With the majority of issuance in the 1H12, the start of the 2H12 and 3Q12 was slow. According to Bloomberg data, a total of A$64bn of debt was issued domestically, excluding Australian government placements. July recorded the highest issuance in 3Q12, with August and September just marginally lower (see Figure 1).
Figure 1
While the domestic A$ issuance was somewhat subdued, Australian financial institutions and corporations continued to be active in offshore markets. The US$ issuance of Australian institutions was impressive, with around 401 deals placed this year worth US$103bn and US$48bn since July 2012 alone (see Table 1).
Table 1
Australian government issuance
Figure 2 below shows Australian government issuance. The dark blue columns depict government bond issuance since the onset of the GFC, while the orange columns illustrate budget surplus (-) and deficit (+) for the same period. Interestingly, government debt issuance saw a dramatic increase since around mid-2009. As RBA data from January 2006 to April 2009 shows the debt outstanding increased by 59% from A$122bn to A$194bn, while from May 2009 to July 2012 it surged by a whopping 123% from A$206bn to A$458bn. This can be characterised by a sustained period of budget surpluses in the years prior to 2009, which enabled government to keep debt at lower levels but maintain a liquid and efficient government bond market. However, at the onset of the GFC, the task has shifted from one of supporting the market to funding budgetary deficits, thus issuance increased dramatically.

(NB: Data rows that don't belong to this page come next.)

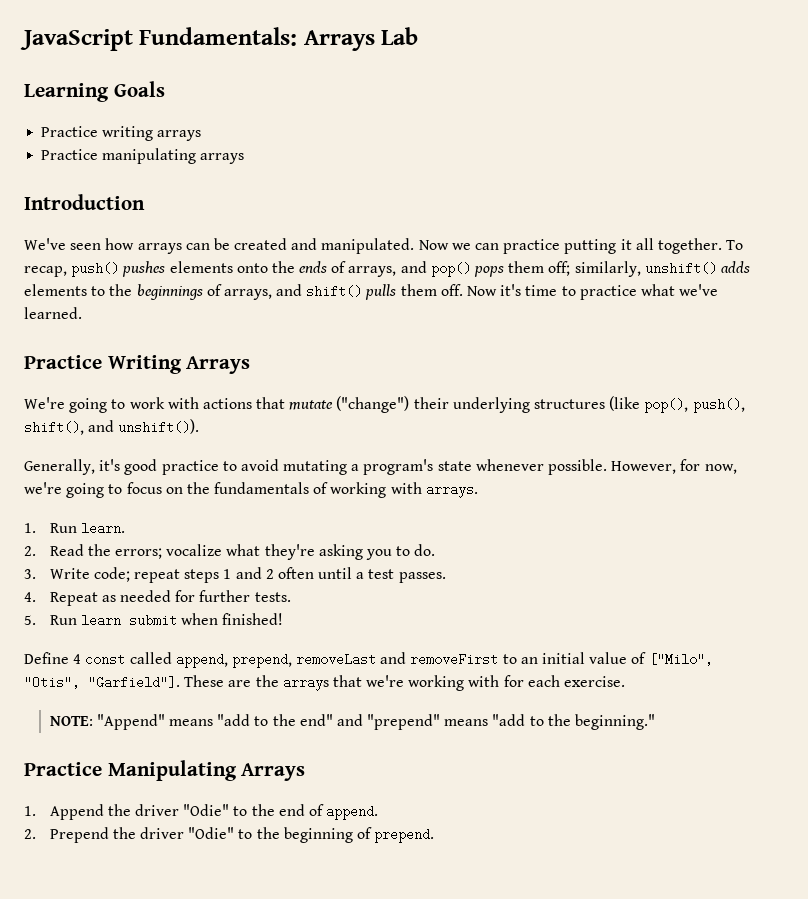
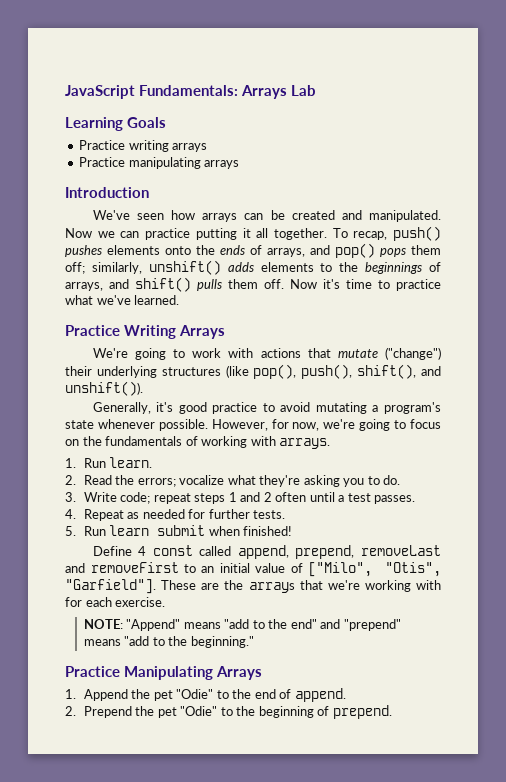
[135,804,180,816] driver -> [153,690,173,701] pet
[140,827,185,839] driver -> [157,707,177,718] pet

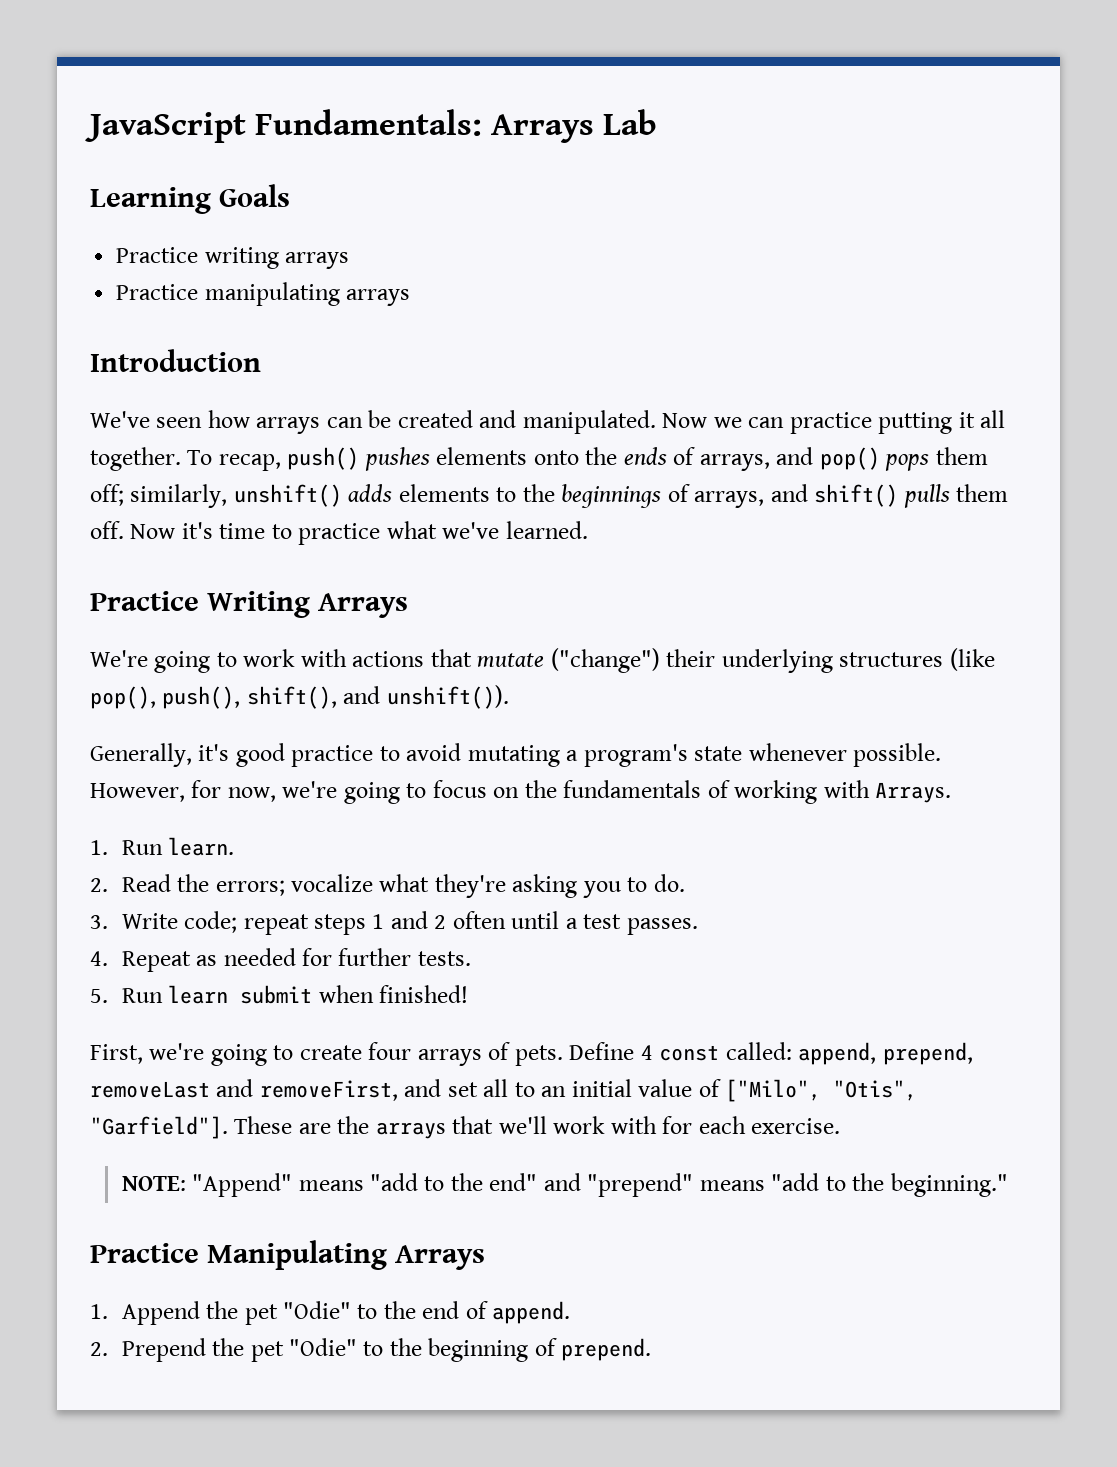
[279,438,331,449] arrays. -> [875,782,952,803] Arrays.
(293, 531) none -> [90,1042,563,1066] First, we're going to create four arrays of pets.
[199,546,232,556] called -> [725,1042,792,1060] called:
[90,562,179,573] removeFirst -> [259,1079,509,1101] removeFirst, and set all
[327,580,411,592] we're working -> [498,1116,606,1134] we'll work

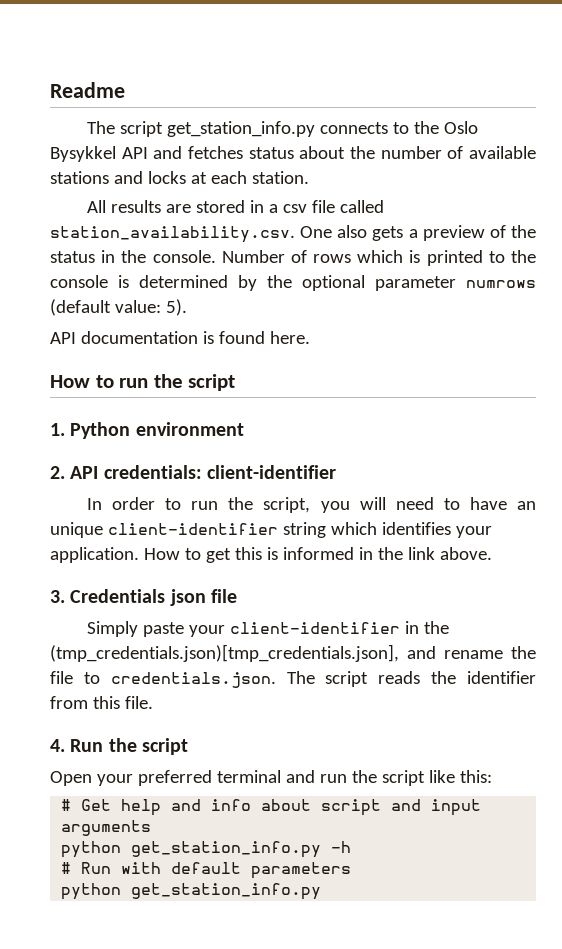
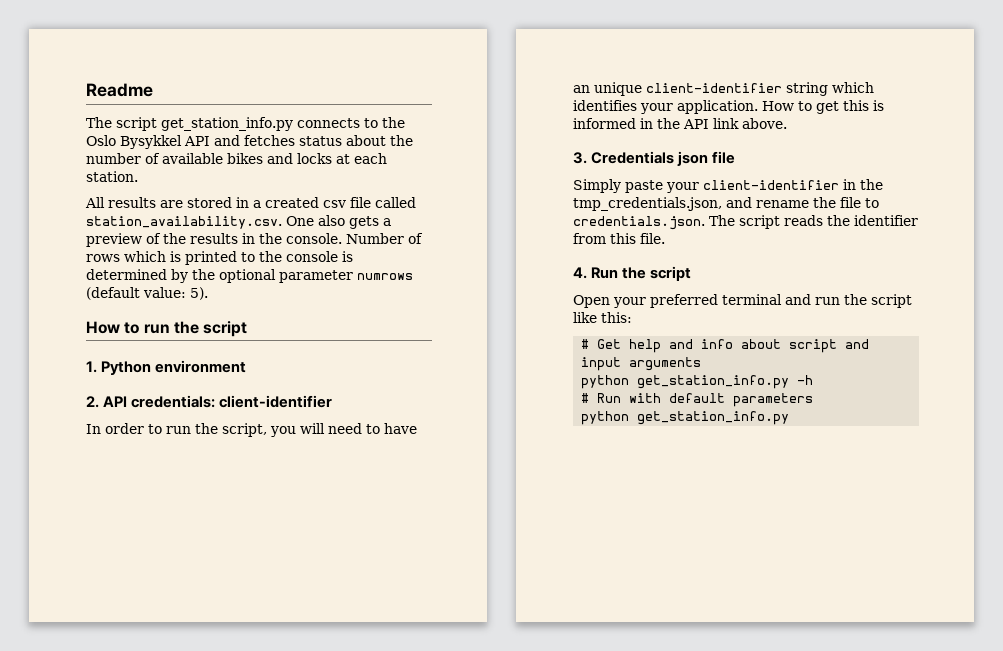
[50,171,109,184] stations -> [227,153,263,164] bikes
(279, 208) none -> [265,197,319,208] created
[50,251,95,263] status -> [190,233,238,244] results
[50,331,310,344] // API documentation is found here. -> (208, 293) none
(403, 553) none -> [683,119,709,129] API
[50,644,399,662] (tmp_credentials.json)[tmp_credentials.json], -> [573,197,722,211] tmp_credentials.json,

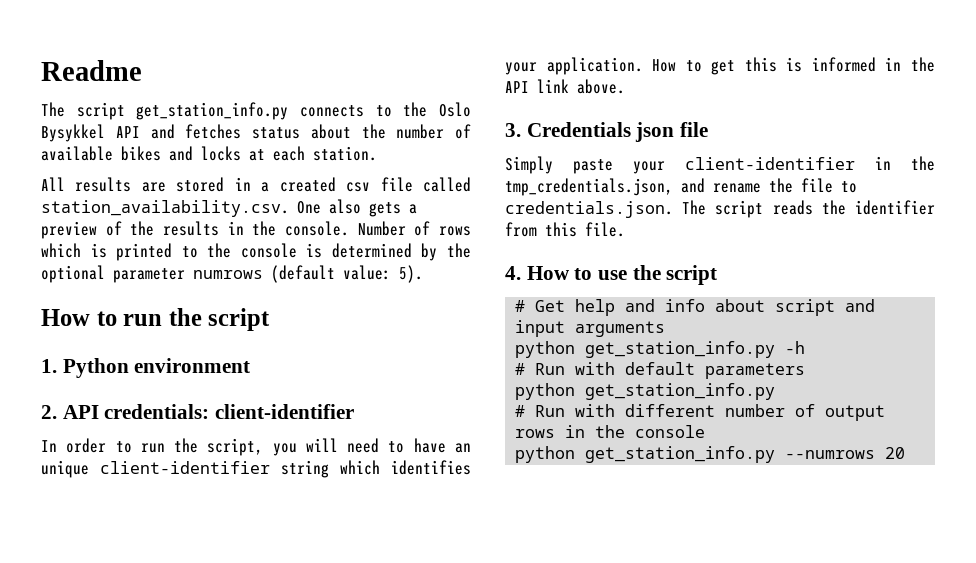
[591,266,692,281] [573,294,912,308] [573,312,632,323] Run the script // Open your preferred terminal and run the script like this: -> [526,265,718,285] How to use the script
(790, 418) none -> [515,404,886,421] [515,425,706,438] [515,446,906,463] // # Run with different number of output rows in the console // python get_station_info.py --numrows 20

However, in future years, the structure of the Australian government bond market is set to shift again, as the government forecasts to move aggressively to a budget surplus. While, the current Budget indicates that net government debt is forecast to peak in 2011-12, net debt is then expected to reduce by 5.8% of GDP in 2014-15. This would require Commonwealth government securities (CGS) on issue to reduce to “around 12 to 14% of GDP over time”.
Figure 2
Government issuance is set to shrink over the coming years and coupled with overall slow domestic corporate issuance, means we anticipate Australia’s bond market will remain small by global standards (for example according to The Securities Industry and Financial Markets Association in eight months to August, the US bond market sold US$856bn of new corporate debt). This issue was addressed last week during the Australian Securitisation Forum and published in Deloitte’s “Domestic fixed income assets” report. The paper suggested that the Australian bond market is currently in “low equilibrium”, meaning that the value of corporate debt relative to GDP is low and the allocation by pension funds to fixed income assets is also very low (see also Dr Nash’s article “Can Australia’s love affair with risk last?”)
Finally, 3Q12 can be characterised by the flurry of ASX listed, hybrid issuance, highlighted by increased demand from borrowers for higher yielding securities as cash rates declined, despite ASIC warning about the complexity of those issues (see “ASIC warning on dangerous hybrid offers”). For the four months till October 2012 the ASX listed hybrid market issued 46% (A$5.4bn) of the total A$11bn issued since the start of the year (see Table 2).
Table 2
Over the past seven days there were five A$ issues. Inter-American Development Bank priced a new three year Kangaroo on 24 October; Bendigo and Adelaide bank also priced a three year domestic senior unsecured line; JP Morgan issued a five year dual tranche Kangaroo; Investa Office Fund placed its debut issue in the domestic market on 26 October and Asian Development Bank launched a new four year Kangaroo. For full details, please click on the New issues section on the right of the WIRE email.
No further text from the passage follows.